Corticosteroids help promote fetal lung development and reduce the risk of death. But Weiss’s team hypothesizes that fetal exposure to corticosteroids and the mother’s heightened stress hormones may modify development of the infant’s stress response system, known as the HPA axis.

“Our initial data suggests that babies whose mothers receive corticosteroids have difficulty mounting a normal response to stressors, as shown in suppressed cortisol levels and dampened heart rate variability. This difficulty wasn’t found among babies whose mothers didn’t receive corticosteroids,” said Weiss, interim dean and the Robert and Delphine Eschbach Endowed Chair in Mental Health.

Weiss is following infants through their first year of life to assess how hormonal exposure in the womb will affect a number of their physiologic responses and emotional regulation. Her team is also studying effects on the infant’s telomeres, protective caps on the ends of chromosomes, as an indicator of cellular integrity.

Another major focus of Weiss’ lab is how maternal depression may compound any adverse effect of corticosteroids. Mothers of preterm babies are more likely to experience postpartum depression, which can influence how they respond to a baby’s distress. “It can be very difficult for women who are struggling with their own emotional challenges to help reduce their infant’s distress in optimal ways,” said Weiss.

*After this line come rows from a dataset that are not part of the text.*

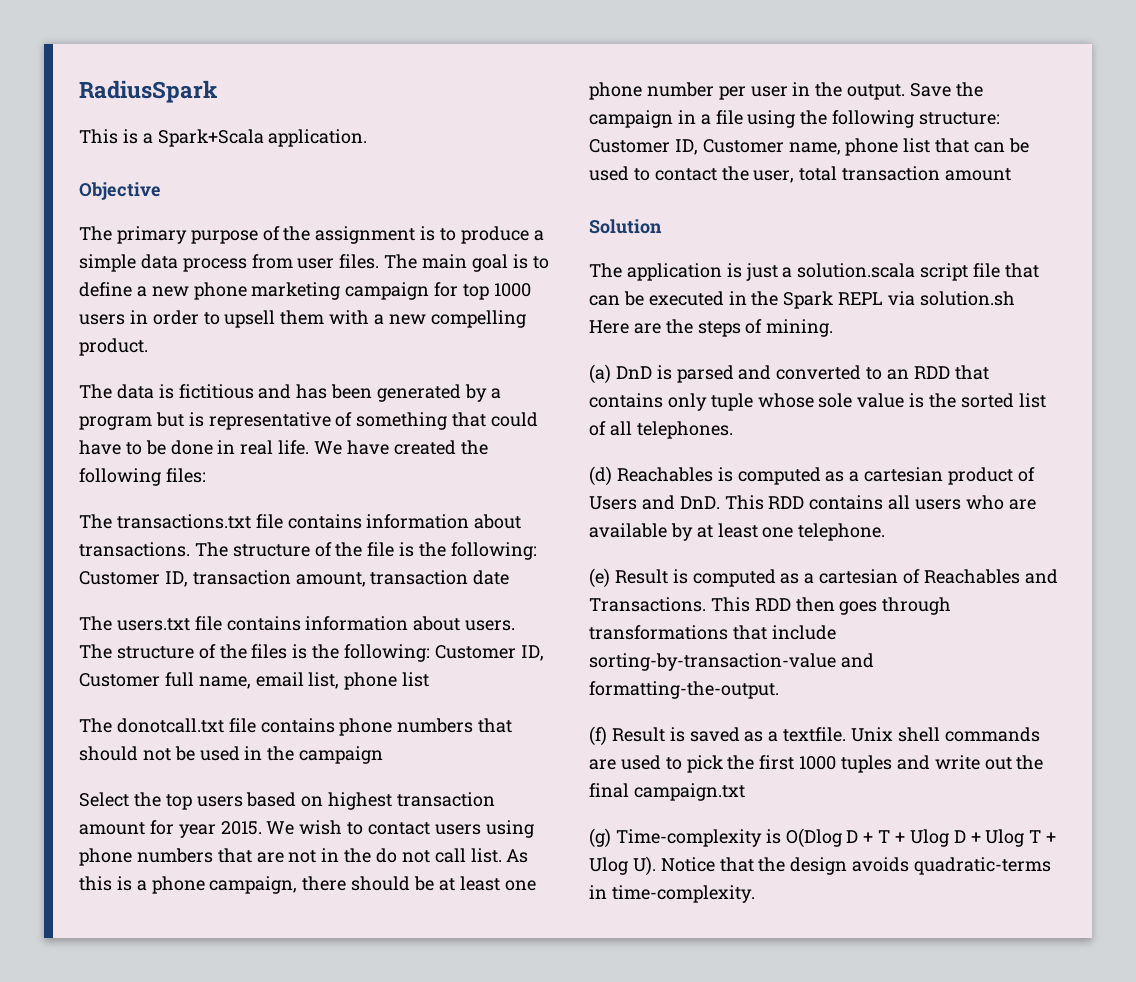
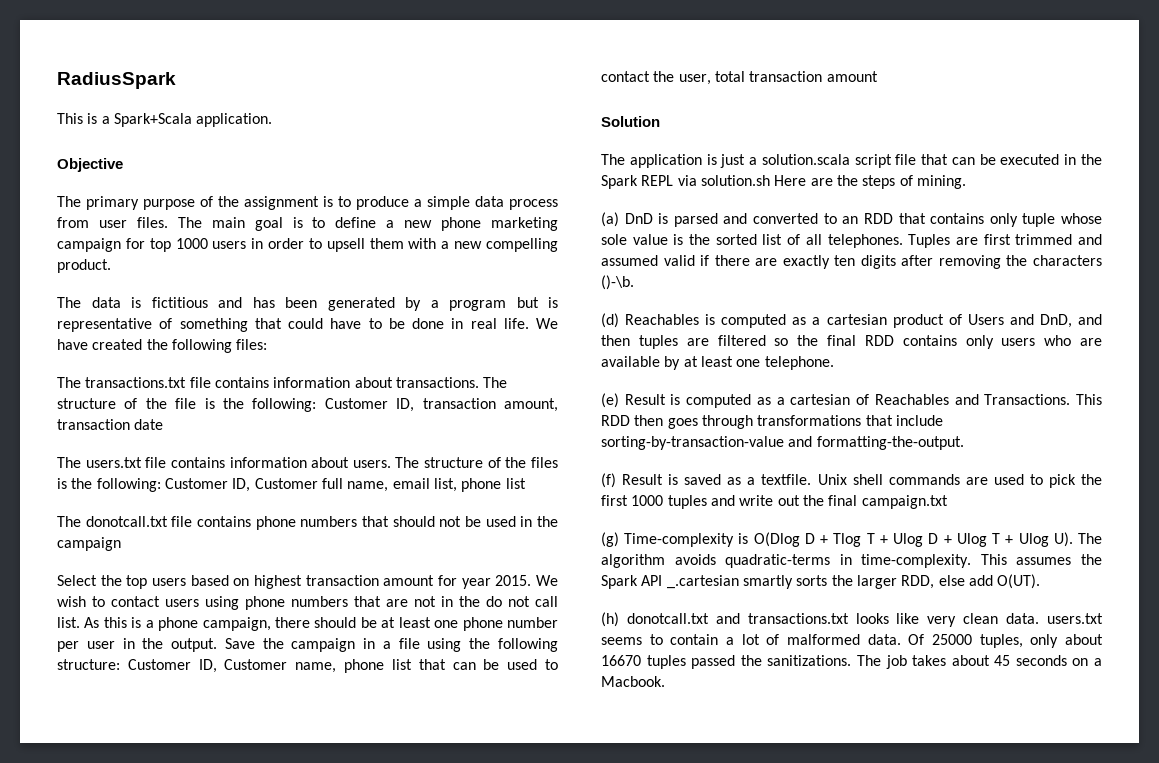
(733, 430) none -> [908,234,1102,248] [601,255,1102,269] [601,275,634,290] Tuples are first trimmed and assumed valid if there are exactly ten digits after removing the characters ()-\b.
[679,495,764,510] DnD. This -> [1039,314,1102,328] [601,335,856,349] DnD, and then tuples are filtered so the final
[888,495,911,510] all -> [965,335,994,349] only
(874, 837) none -> [833,533,862,547] Tlog
[660,857,1052,875] [589,885,755,903] Notice that the design avoids quadratic-terms in time-complexity. -> [1078,533,1103,544] [601,554,1102,568] [601,574,1041,589] [601,612,1103,627] [601,634,1103,648] [601,655,1102,669] [601,676,665,687] The algorithm avoids quadratic-terms in time-complexity. This assumes the Spark API _.cartesian smartly sorts the larger RDD, else add O(UT). // (h) donotcall.txt and transactions.txt looks like very clean data. users.txt seems to contain a lot of malformed data. Of 25000 tuples, only about 16670 tuples passed the sanitizations. The job takes about 45 seconds on a Macbook.

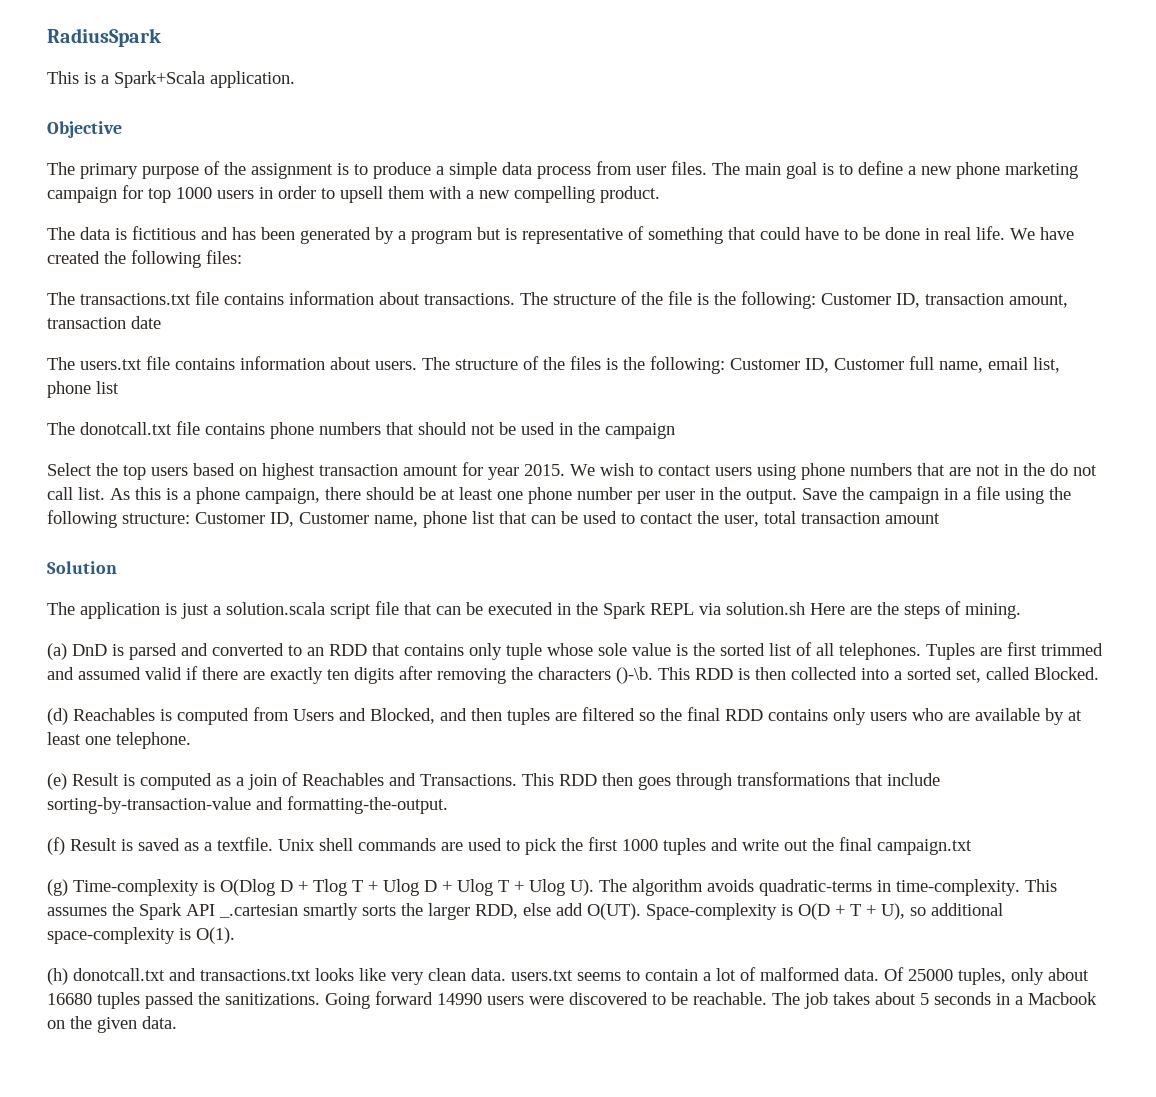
(634, 282) none -> [658,667,1099,683] This RDD is then collected into a sorted set, called Blocked.
[792,314,962,328] as a cartesian product of -> [253,707,289,721] from
[1039,314,1072,328] DnD, -> [370,708,435,724] Blocked,
[790,394,851,405] cartesian -> [248,774,277,790] join
(1041, 581) none -> [646,903,1003,920] [47,927,235,944] Space-complexity is O(D + T + U), so additional space-complexity is O(1).
[601,655,641,666] 16670 -> [47,993,92,1005] 16680
[856,655,1102,669] [601,676,665,687] The job takes about 45 seconds on a Macbook. -> [325,991,1097,1009] [47,1016,177,1033] Going forward 14990 users were discovered to be reachable. The job takes about 5 seconds in a Macbook on the given data.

“Our results will hopefully help clinicians weigh the risks and benefits of corticosteroids, identifying who may be at greatest risk from any adverse effects. We can then tailor interventions for those who are most vulnerable in light of their stress and depression profiles,” said Weiss.


Centers and Institutes

David Wofsy
David Wofsy, MD

1. Clinical and Translational Sciences Institute (PI: Jennifer Grandis), $19,828,278

2. Helen Diller Family Comprehensive Cancer Center (PI: Alan Ashworth), $8,782,539

3. Autoimmunity Center of Excellence (PI: David Wofsy), $6,137,707

4. HARC Center: HIV Accessory and Regulatory Complexes (PI: Alan Frankel), $3,929,597

5. UCSF-GVI Center for AIDS Research (PI: Paul Volberding), $2,952,540

Autoimmune diseases are the result of the immune system mistakenly attacking the healthy tissues of the body. David Wofsy, MD, has spent his whole career exploring how autoimmune diseases occur, and he is using that insight to develop biologic approaches to treat people suffering from these conditions.

Over the course of Wofsy’s career, the field has shifted from immunosuppressive therapy that affects the entire immune system to developing much more selective treatments by targeting specific parts of the immune system.

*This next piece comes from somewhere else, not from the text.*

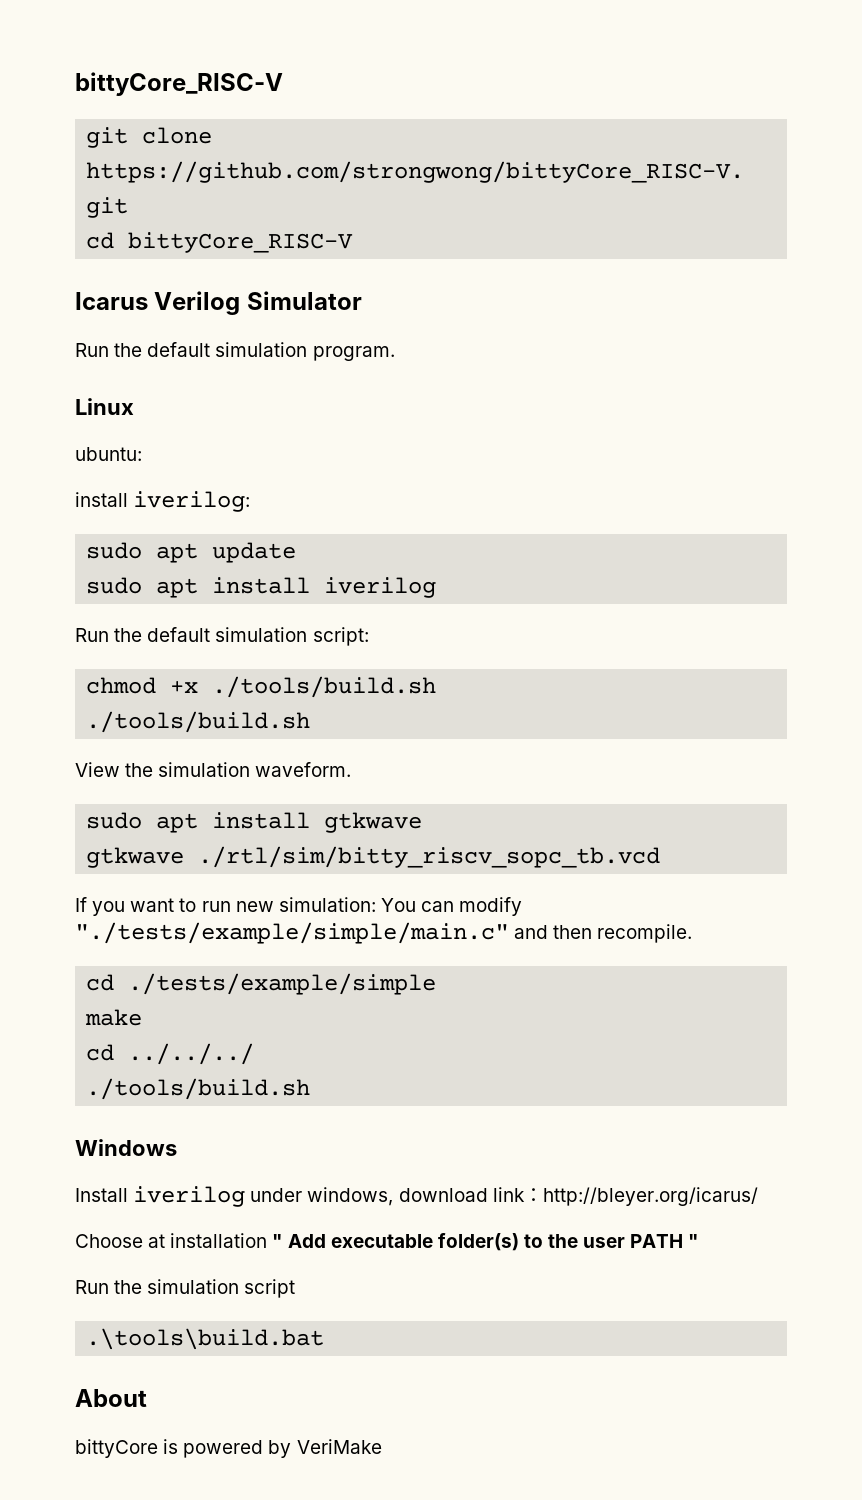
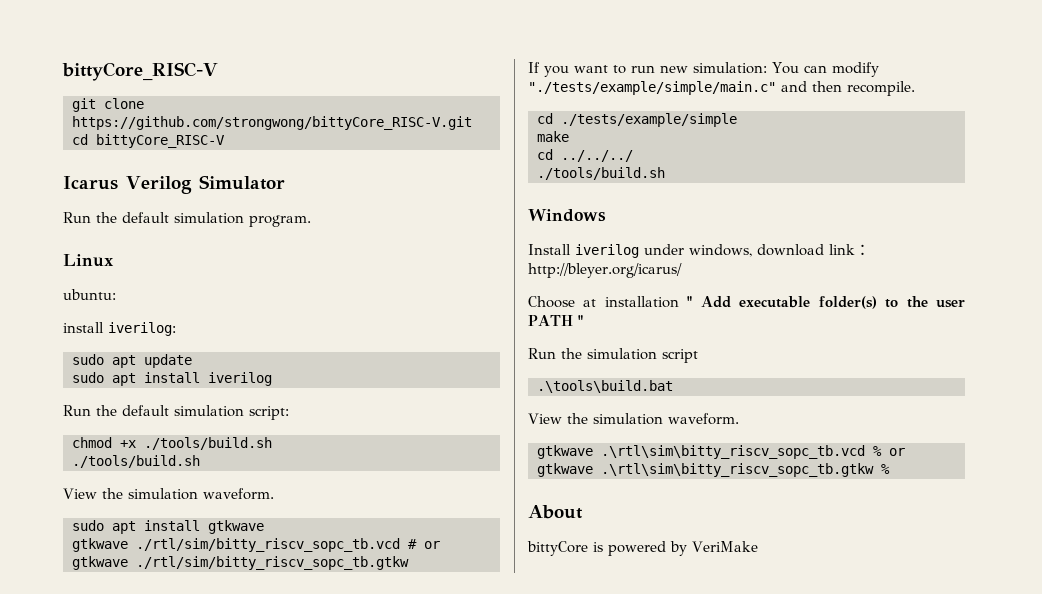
(661, 857) none -> [408,539,440,549] [72,556,409,570] # or gtkwave ./rtl/sim/bitty_riscv_sopc_tb.gtkw
(325, 1339) none -> [528,413,739,425] [537,445,905,459] [537,463,890,477] // View the simulation waveform. // gtkwave .\rtl\sim\bitty_riscv_sopc_tb.vcd % or gtkwave .\rtl\sim\bitty_riscv_sopc_tb.gtkw %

Progress in establishing a sound scientific understanding of the causes of these diseases has resulted in therapies that have had a significant impact on a few autoimmune diseases, such as rheumatoid arthritis, multiple sclerosis and irritable bowel disease, he says.

But it leaves very many where the same progress has not yet been made.

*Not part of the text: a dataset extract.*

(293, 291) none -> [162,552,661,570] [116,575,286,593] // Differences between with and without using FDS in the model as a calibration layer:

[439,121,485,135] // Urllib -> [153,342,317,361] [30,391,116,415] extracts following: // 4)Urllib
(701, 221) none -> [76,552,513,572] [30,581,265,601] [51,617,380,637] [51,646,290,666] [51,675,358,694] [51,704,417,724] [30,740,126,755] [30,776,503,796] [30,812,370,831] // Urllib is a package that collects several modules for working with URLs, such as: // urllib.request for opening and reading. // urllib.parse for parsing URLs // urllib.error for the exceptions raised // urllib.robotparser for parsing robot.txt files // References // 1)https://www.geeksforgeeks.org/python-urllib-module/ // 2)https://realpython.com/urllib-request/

Wofsy heads the Autoimmunity Center of Excellence Clinical Research Program at UCSF, which is examining the potential for using the patient’s own regulatory T cells to treat systemic lupus erythematosus, a disease in which the immune system attacks a wide range of tissues, including the kidneys, lung and brain. Another project underway will examine the therapy in pemphigus vulgaris, a rare autoimmune disease that causes painful blistering on the mucous membranes, which can include the mouth, eyes, genitals or lungs.

The broad goal of the Russell/Engleman Rheumatology Research Center at UCSF, which Wofsy directs, is to translate advances in immunology and molecular biology into practical, safe and effective therapies for people with autoimmune diseases.

“What excites me the most is that as we understand mechanisms in the body that protect us against immunological diseases, we can harness them to treat or correct immunological abnormalities,” he said. The aim is restoring balance to the immune system rather than broadly suppressing it entirely.

“Using existing mechanisms rather than toxic drugs is what I think the future holds,” he said. “And it is already beginning to happen.”